I used to play hockey, I have a workshop in my garage, I just got a new X-Box game for X-mas… Do I have any time for any of that? Not even a little bit. I did just make a batch of home-brew, but I’m still at a loss as to how I was able to do that. I did of course have a few boil overs, and F-ed a few things up, because right in the middle of it at a critical juncture, I hear, “John” (long drawn out, upward inflection) repeated several times. I answer, “what?,” but I know that’s not going to do it. For the uninitiated, when you are a dad, and you hear your name called, you might as well add-on the implied, “come!” as if you were a dog. After all, the pre-child portion of your marriage before you have kids is basically obedience school. Once you have proven your propensity and eagerness to obey, you are clearly ready. So, I run upstairs (it truly is a wonder I’m not in waaaay better shape), sit, smile, and wait for my next command. And then the question comes, “Would you like to (put him down), (go see what she wants), (talk about our plan for next few weeks), (etc…)?” I give my wife all the credit for trying to be sweet about it, but the overwhelmingly obvious answer is no. Actually, it’s F no, I don’t want to. As marriage communication is at least 60% implied tasks, and I have learned that such questions are really orders (see obedience school above), I forget about MY enjoyable endeavor and get back to work like a good boy. That’s the least I can do for her, after all she’s slaved away over the kids all week, while I’ve had the week “off” while at work.

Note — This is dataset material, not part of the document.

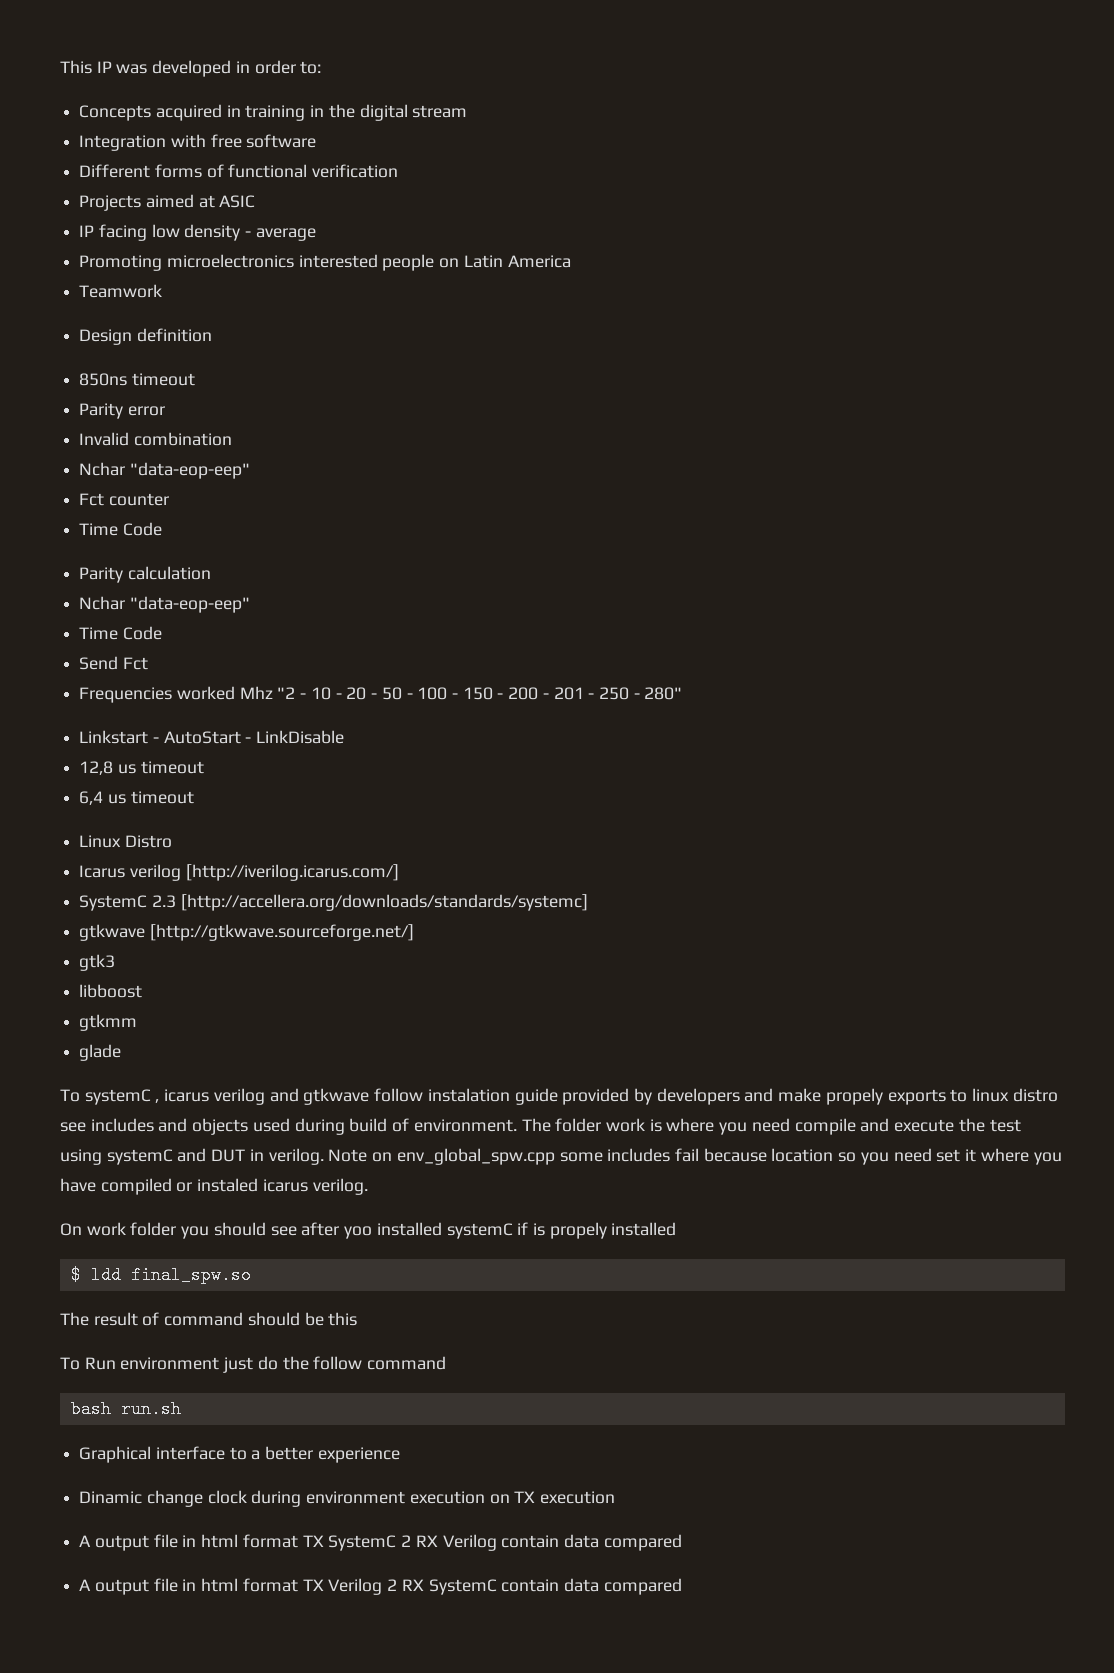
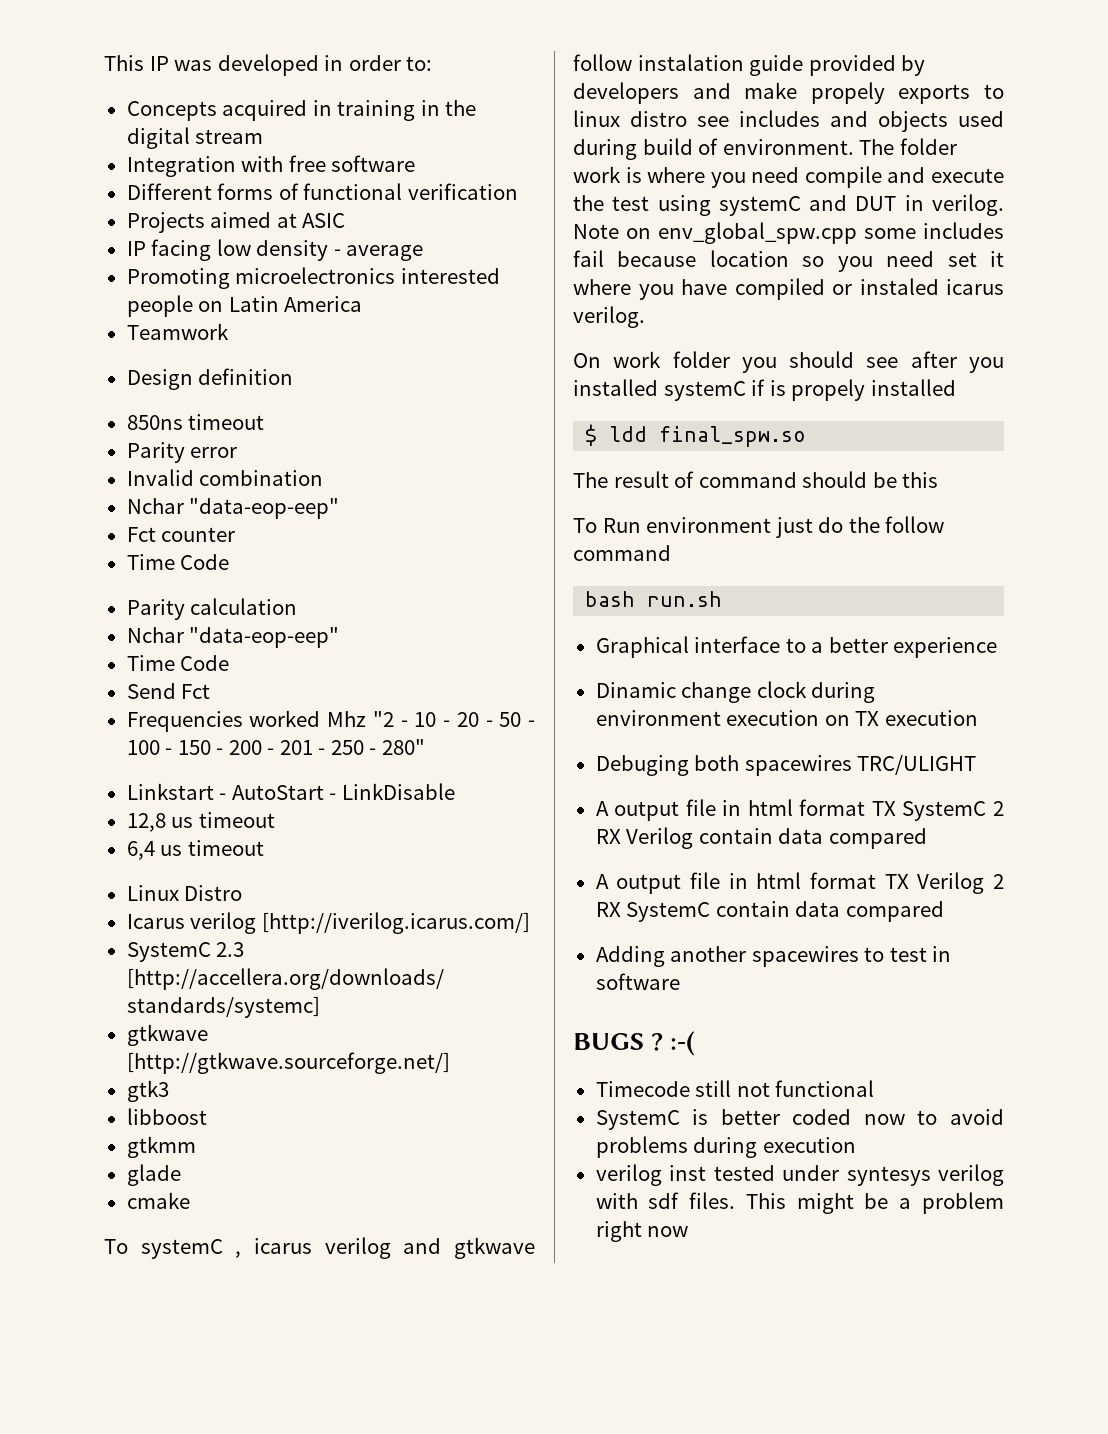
(122, 1052) none -> [126,1192,190,1209] // cmake
[344,1226,373,1239] yoo -> [969,357,1004,373] you
(616, 1497) none -> [595,755,977,776] // Debuging both spacewires TRC/ULIGHT
(682, 1586) none -> [595,946,952,967] [595,973,680,990] [573,1031,696,1056] [595,1080,875,1097] [595,1109,1004,1130] [595,1136,856,1158] [595,1164,1004,1186] [595,1192,1004,1214] [595,1221,689,1242] // Adding another spacewires to test in software // BUGS ? :-( // Timecode still not functional // SystemC is better coded now to avoid problems during execution // verilog inst tested under syntesys verilog with sdf files. This might be a problem right now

And that’s the point isn’t it? I fully understand that my kids (the toddler mostly) is several handfuls (think that used to be such a wonderfully pleasant euphemism), and that my wife’ s job is demanding and exhausting. But, D it, so is mine, and it’s really really tough to wake up every Saturday and Sunday with the sobering reality that my second job awaits, and I’m the weekend shift.
Yesterday (Saturday) was the perfect example. I had been TDY (temporary duty–business trip, and by no means a vacation) trying a pretty complicated case which kept me up till 22-2300 each night, and forced me to be at top mental focus for very long periods of time. I flew home, went to physical training (0600) the next day and finished out the work week. My daughter, A, woke us up at 0530. I look over at my wife, but I can just tell from her body language that this one is on me if I’m hoping to have a nice day. I try to get my daughter back to sleep, but that’s not going to happen, and after getting out of my warm comfortable, firm, inviting, wonderful mattress every 10 minutes for an hour, I just say F it, get the little brat up, and head downstairs. I turn on the T.V., try to keep my brain turned off while making breakfast, but I see the laundry, dishes, other s lying around, and it’s just so nice when I think of those things on my own.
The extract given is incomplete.